Direktur Utama BTN Haru Koesmahargyo dalam rapat dengar pendapat dengan Komisi VI DPR RI di Jakarta, Kamis, menjelaskan bahwa kebutuhan rumah masih sangat tinggi, khususnya untuk MBR.
"Terdapat 12,75 juta backlog perumahan dan 61,7 persen keluarga menghuni rumah tidak layak. Selain itu, terdapat 700-800 ribu pertumbuhan keluarga baru per tahunnya yang membutuhkan rumah," katanya.
Selain itu, rasio Kredit Pemilikan Rumah (KPR) terhadap Produk Domestik Bruto (PDB) Indonesia masih relatif rendah, yakni hanya sekitar 3 persen, lebih rendah dibandingkan negara tetangga yang sudah di atas 5 persen.
"Padahal sektor perumahan punya kontribusi tinggi terhadap 174 subsektor industri. Sektor perumahan juga tangguh di masa Covid-19, masih tumbuh positif," imbuhnya.
Haru menuturkan, pertumbuhan kelas menengah dan tren urbanisasi juga jadi faktor pendukung untuk bisa mendorong sektor perumahan. Tercatat ada 60 juta jiwa proyeksi tambahan kelas menengah baru di 2030 dan 66 persen penduduk diproyeksi akan menghuni perkotaan di tahun 2035.
Di sisi lain, pemerintah juga punya perhatian besar untuk mengembangkan sektor tersebut, di mana RPJMN 2020-2024 di bidang perumahan, terutama di segmen MBR menargetkan rasio KPR terhadap PDB bisa naik jadi 4 persen di 2024; sebanyak 70 persen keluarga menghuni rumah layak; dan subsidi perumahan sebanyak 1,5 juta unit di sepanjang 2020-2024.
Dari sisi internal, di antara permodalan 10 bank dengan aset terbesar, BTN memiliki rasio kecukupan modal atau capital adequate ratio (CAR) 19,1 persen, paling rendah di antara bank lain yang di atas 20 persen.

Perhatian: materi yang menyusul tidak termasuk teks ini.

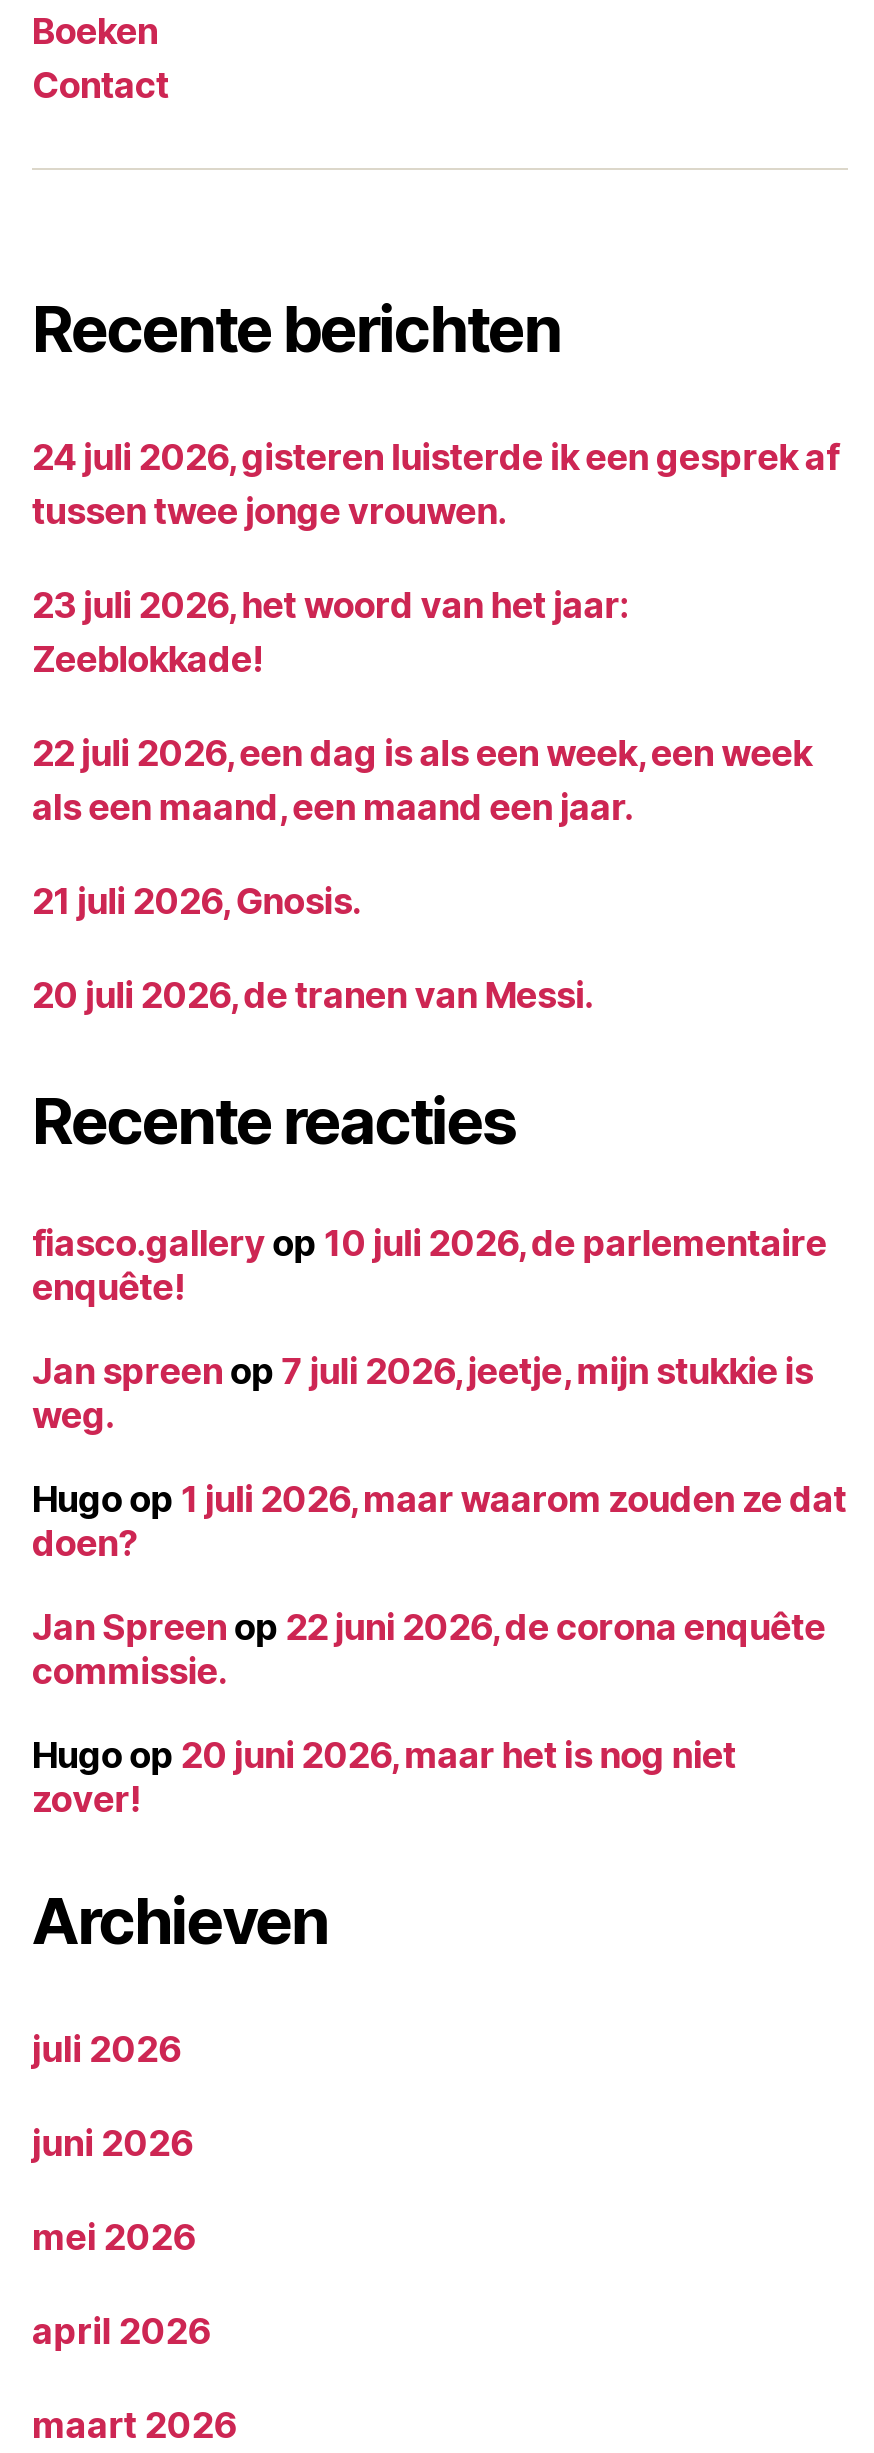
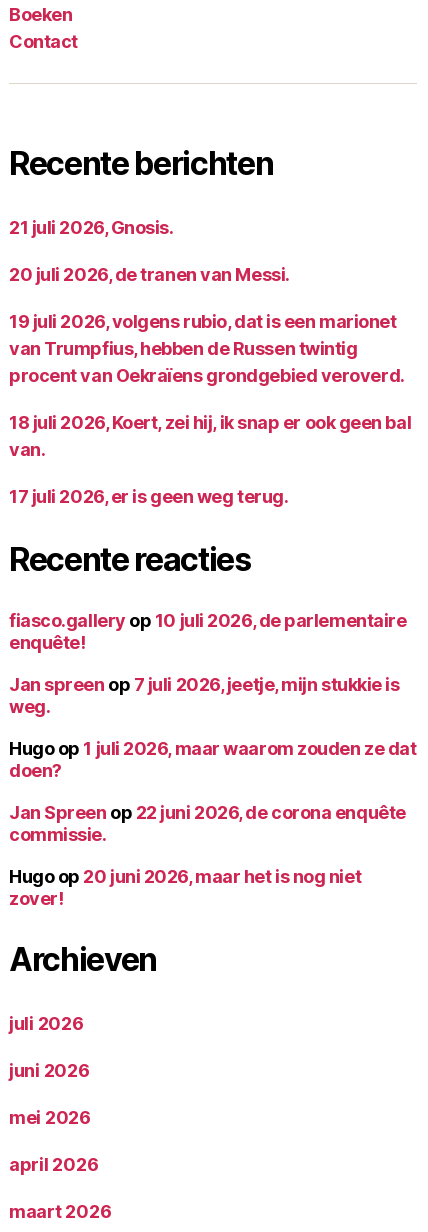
- 24 juli 2026, gisteren luisterde ik een gesprek af
- tussen twee jonge vrouwen.
- 23 juli 2026, het woord van het jaar:
- Zeeblokkade!
- 22 juli 2026, een dag is als een week, een week
- als een maand, een maand een jaar.

moved up: 21 juli 2026, Gnosis. | 20 juli 2026, de tranen van Messi.

+ 19 juli 2026, volgens rubio, dat is een marionet
+ van Trumpfius, hebben de Russen twintig
+ procent van Oekraïens grondgebied veroverd.
+ 18 juli 2026, Koert, zei hij, ik snap er ook geen bal
+ van.
+ 17 juli 2026, er is geen weg terug.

Dengan struktur permodalan BTN saat ini, akumulasi biaya bunga modal pelengkap selama 2017-2021 sebesar Rp2,1 triliun begitu pula modal teramortisasi mencapai Rp1,8 triliun per tahun.
"Memperhatikan potensi dan kondisi permodalan, BTN mengusulkan penambahan modal melalui PMN dan rights issue," katanya.
Haru menjelaskan, dari usulan penambahan modal sebesar Rp5 triliun, pemerintah menyepakati akan mengucurkan Rp4,9 triliun kepada bank perumahan itu. Partisipasi pemerintah mencapai 60 persen saham baru senilai Rp2,98 triliun sementara sisa Rp1,98 triliun jadi porsi partisipasi publik.
"Usulan yang kami sampaikan adalah Rp5 triliun. Partisipasi pemerintah sesuai porsi pemerintah 60 persen. Dari beberapa diskusi yang dilakukan, porsi pemerintah kurang lebih Rp2,98 triliun. Total right issue nanti di Rp4,9 triliun," ungkapnya.
Haru menjelaskan tujuan penambahan modal yakni untuk memperkuat struktur permodalan, sehingga pembiayaan untuk MBR bisa meningkat sesuai target RPJMN, serta untuk pertumbuhan bisnis di masa depan.